Il existe d'autres affidavits dans le dossier judiciaire dans le même ordre – par exemple : l'affidavit de M. Ephraim Shalom, la personne qui a signé l'accord au nom des agriculteurs – mais il semble qu'il n'y ait pas besoin d'aller plus loin et d'épuiser le lecteur.
- Ces propos des représentants des producteurs sont explicites et sans équivoque, et s'il y a une quelconque importance à clarifier l'intention subjective des entrepreneurs sur la base de preuves externes, voici le cas approprié qui est devant nous.
- Si tout cela ne suffisait pas, nous constatons que le 9 mai 1996 – avant que le différend n'éclate entre les parties – M. Yonatan a écrit aux producteurs de pommes de terre à l'époque où il était Directeur général du ministère de l'Agriculture, et dans ses propres mots, il a pleinement confirmé les propos des producteurs selon lesquels la compensation devait leur être versée pour l'annulation des quotas.

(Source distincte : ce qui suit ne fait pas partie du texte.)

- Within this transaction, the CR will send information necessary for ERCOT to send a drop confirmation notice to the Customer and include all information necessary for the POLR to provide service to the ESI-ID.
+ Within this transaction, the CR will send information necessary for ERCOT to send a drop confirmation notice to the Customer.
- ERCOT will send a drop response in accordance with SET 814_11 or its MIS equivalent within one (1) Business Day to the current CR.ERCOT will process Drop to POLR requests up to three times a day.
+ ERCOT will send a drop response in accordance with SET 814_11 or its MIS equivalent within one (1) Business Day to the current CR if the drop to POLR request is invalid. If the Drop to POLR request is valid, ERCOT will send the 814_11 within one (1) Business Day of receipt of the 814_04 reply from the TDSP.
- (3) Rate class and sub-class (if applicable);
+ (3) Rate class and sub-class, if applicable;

Dans la langue de la lettre dans son original :
Ministère de l'Agriculture
Directeur général
20 Iyar 5756
9 mai 1996
Référence : 1396
En l'honneur de
Gershon Schlissel
Secrétaire de l'Association des producteurs de légumes
Concernant : Compensation pour l'annulation des quotas de pommes de terre
En lien avec votre question et les clarifications que vous avez demandées concernant la compensation liée à l'annulation des quotas de pommes de terre. Permettez-moi de clarifier :
En novembre 1994, le ministère de l'Agriculture, le ministère des Finances, le Conseil des légumes et l'Organisation des producteurs de légumes ont signé un accord intitulé « Un accord sur la compensation des producteurs de légumes, conformément aux accords de paix ».

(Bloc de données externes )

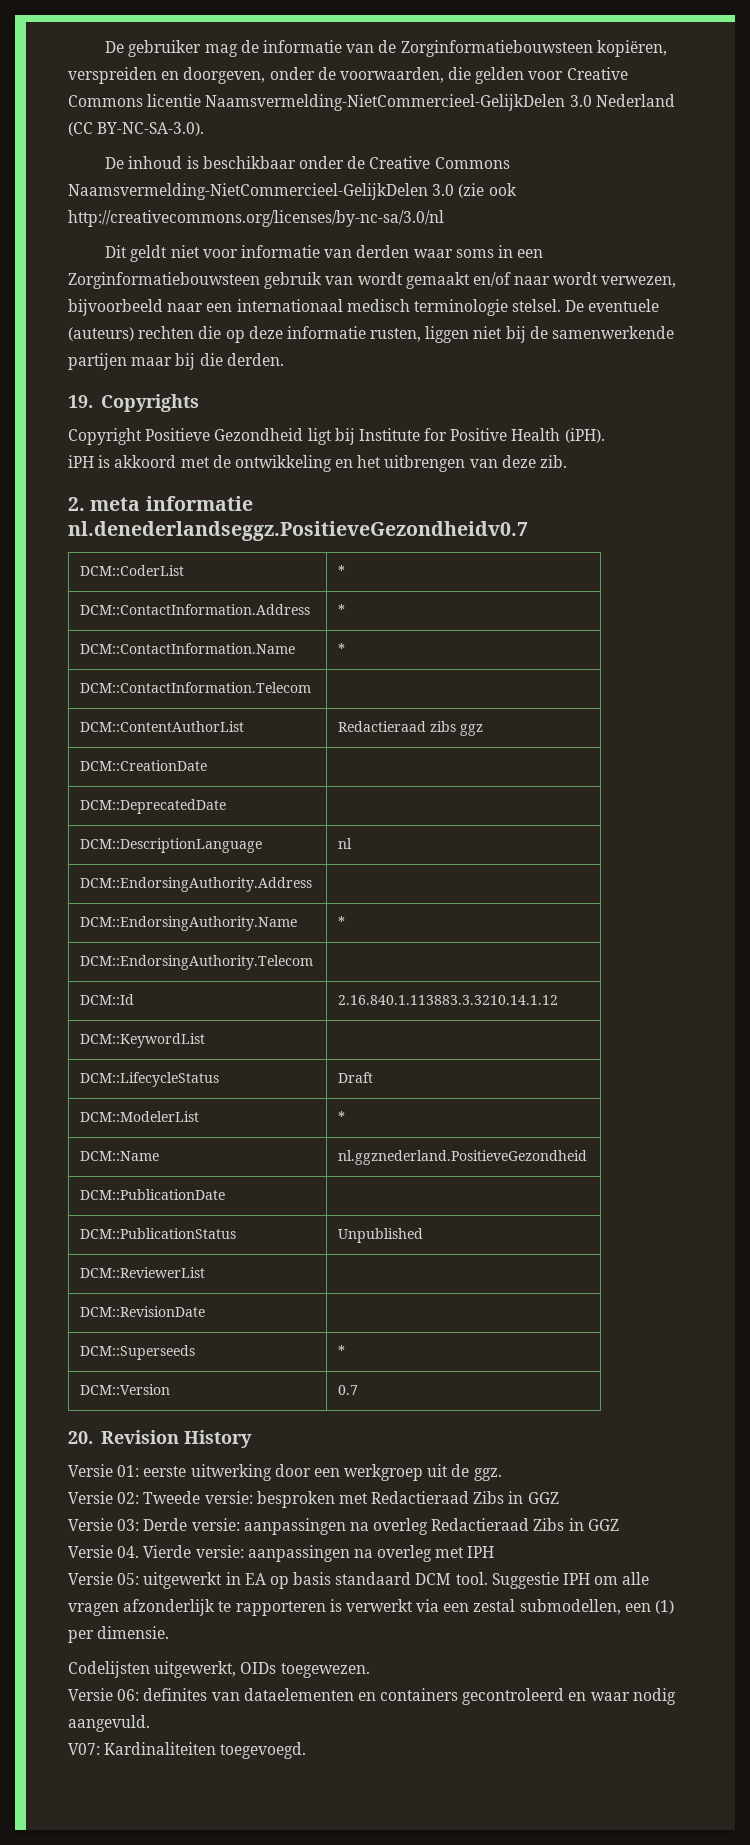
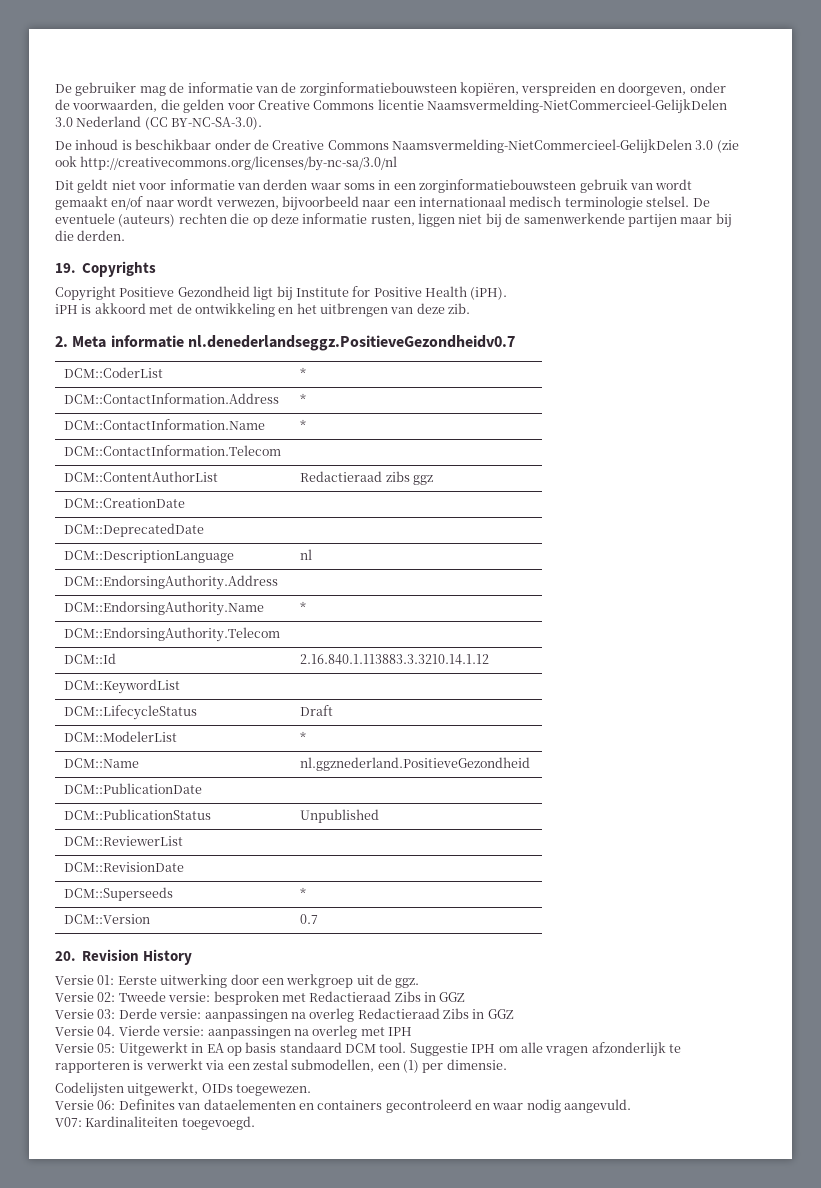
- De gebruiker mag de informatie van de Zorginformatiebouwsteen kopiëren, verspreiden en doorgeven, onder de voorwaarden, die gelden voor Creative Commons licentie Naamsvermelding-NietCommercieel-GelijkDelen 3.0 Nederland (CC BY-NC-SA-3.0).
+ De gebruiker mag de informatie van de zorginformatiebouwsteen kopiëren, verspreiden en doorgeven, onder de voorwaarden, die gelden voor Creative Commons licentie Naamsvermelding-NietCommercieel-GelijkDelen 3.0 Nederland (CC BY-NC-SA-3.0).
- Dit geldt niet voor informatie van derden waar soms in een Zorginformatiebouwsteen gebruik van wordt gemaakt en/of naar wordt verwezen, bijvoorbeeld naar een internationaal medisch terminologie stelsel.
+ Dit geldt niet voor informatie van derden waar soms in een zorginformatiebouwsteen gebruik van wordt gemaakt en/of naar wordt verwezen, bijvoorbeeld naar een internationaal medisch terminologie stelsel.
- 2. meta informatie nl.denederlandseggz.PositieveGezondheidv0.7
+ 2. Meta informatie nl.denederlandseggz.PositieveGezondheidv0.7
- Versie 01: eerste uitwerking door een werkgroep uit de ggz.
+ Versie 01: Eerste uitwerking door een werkgroep uit de ggz.
- Versie 05: uitgewerkt in EA op basis standaard DCM tool.
+ Versie 05: Uitgewerkt in EA op basis standaard DCM tool.
- Versie 06: definites van dataelementen en containers gecontroleerd en waar nodig aangevuld.
+ Versie 06: Definites van dataelementen en containers gecontroleerd en waar nodig aangevuld.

Dans cet accord, au chapitre 5, clause f, il a été convenu que le montant de l'indemnisation à accorder pour un dunam de quota serait de 1 700 NIS.
Il est également indiqué qu'il est possible de recevoir une partie de la compensation sur une période de 3 ans, et que ce qui est reçu sera déduit du coût d'annulation du quota.
Selon ce qui est indiqué dans l'accord susmentionné, il est clair qu'à la fin des trois ans, c'est-à-dire en 1998, les producteurs doivent recevoir le montant prévu pour l'annulation des quotas, moins le montant utilisé durant les trois années lié à l'indice.